NEW YORK — U.S. stocks fell on Wednesday with the S&P 500 posting its biggest decline in three weeks, after minutes from the latest U.S. Federal Reserve meeting showed some officials were open to tapering large-scale asset purchases as early as the June meeting.
Trading was volatile — the Dow and the S&P indexes both rose more than 1 percent during the morning, but fell more than 1 percent in the afternoon.
The minutes followed comments from Chairman Ben Bernanke, who said the Fed could decide to scale back the pace of bond purchases at one of the “next few meetings” if the economic recovery looked set to maintain forward momentum.
The comments were a blow to a market that had accelerated after Bernanke said the central bank needed to see further signs of traction in the economy before it tapered stimulus.
“This is a very sensitive market and particularly sensitive to any notion that tapering will come too soon,” said Quincy Krosby, market strategist at Prudential Financial in New York.

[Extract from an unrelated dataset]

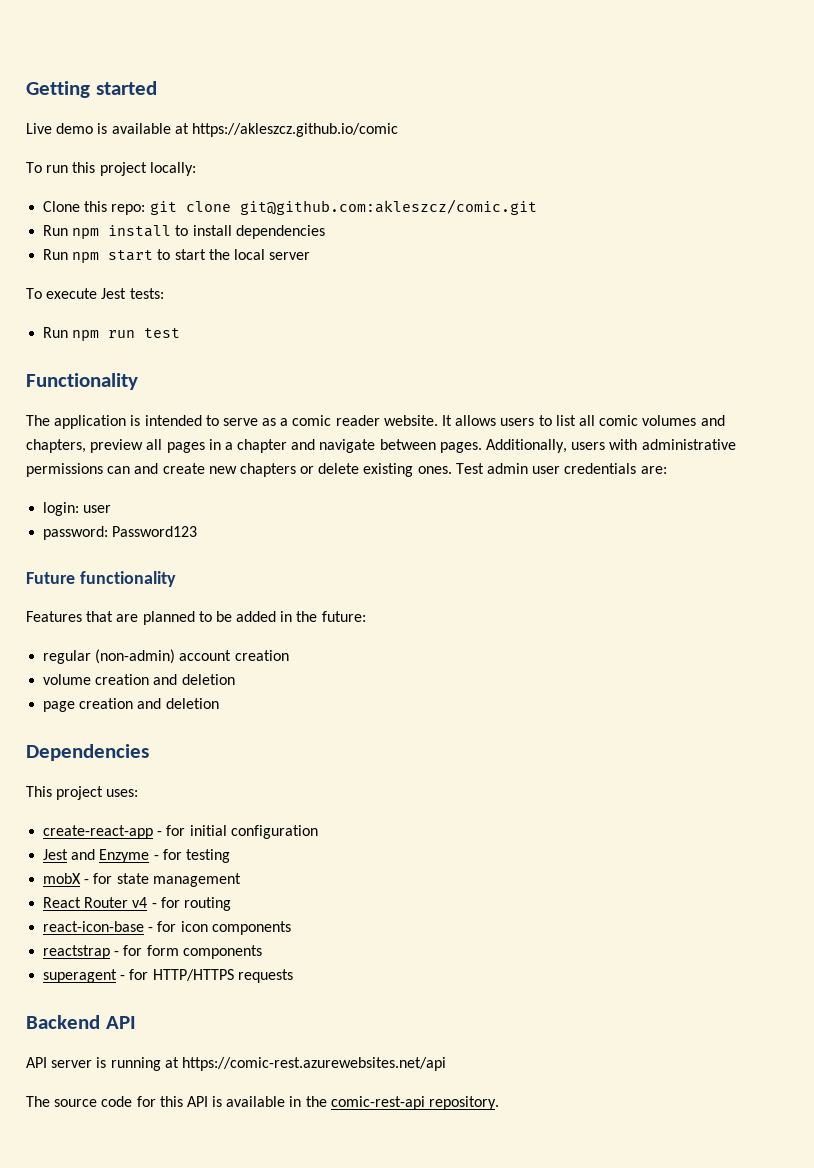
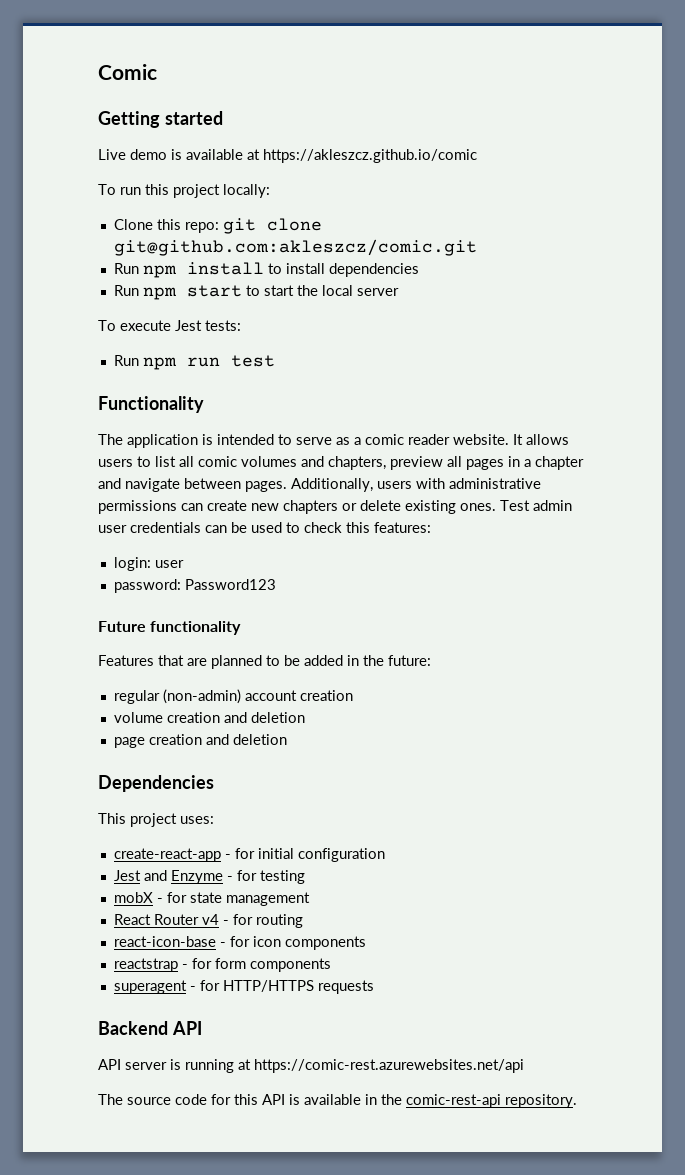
(26, 89) none -> [98,64,157,80] Comic //
[134,463,159,474] and -> (203, 507) none
[640,466,667,474] are: -> [205,522,431,533] can be used to check this features:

“No one wants to be selling if the data reaches the point when the Fed begins to specifically talk about tapering. The market doesn’t wait for the Fed to move. It will move before. That’s how it operates.”
Krosby also added that Bernanke went off-script and in his effort to be transparent, “he confused the market.”
Investors have increasingly turned their attention to when the Fed’s current $85 billion-per-month bond purchase program might end or slow. The stimulus has been a major force behind a rally in U.S. equities that has helped the S&P 500 and Dow industrials gain about 16-17 percent so far this year.
The Dow Jones industrial average was down 80.41 points, or 0.52 percent, at 15,307.17. The Standard & Poor’s 500 Index was down 13.81 points, or 0.83 percent, at 1,655.35. The Nasdaq Composite Index was down 38.82 points, or 1.11 percent, at 3,463.30.
The S&P 500 rose as high as 1,687.18 and fell as low as 1,648.86 during Wednesday’s trading session while the Dow rose as high as 15,542.40 and fell as low as 15,265.96.
All 10 sectors on the S&P 500 closed negative, with energy and utilities leading the decline. The energy sector index fell 1.2 percent while the utilities sector fell 1.6 percent.
After the market close, shares of Hewlett-Packard Co. jumped 10 percent after the world’s largest personal computer maker raised the lower end of its full-year outlook. The stock had closed up 0.6 percent at $21.23.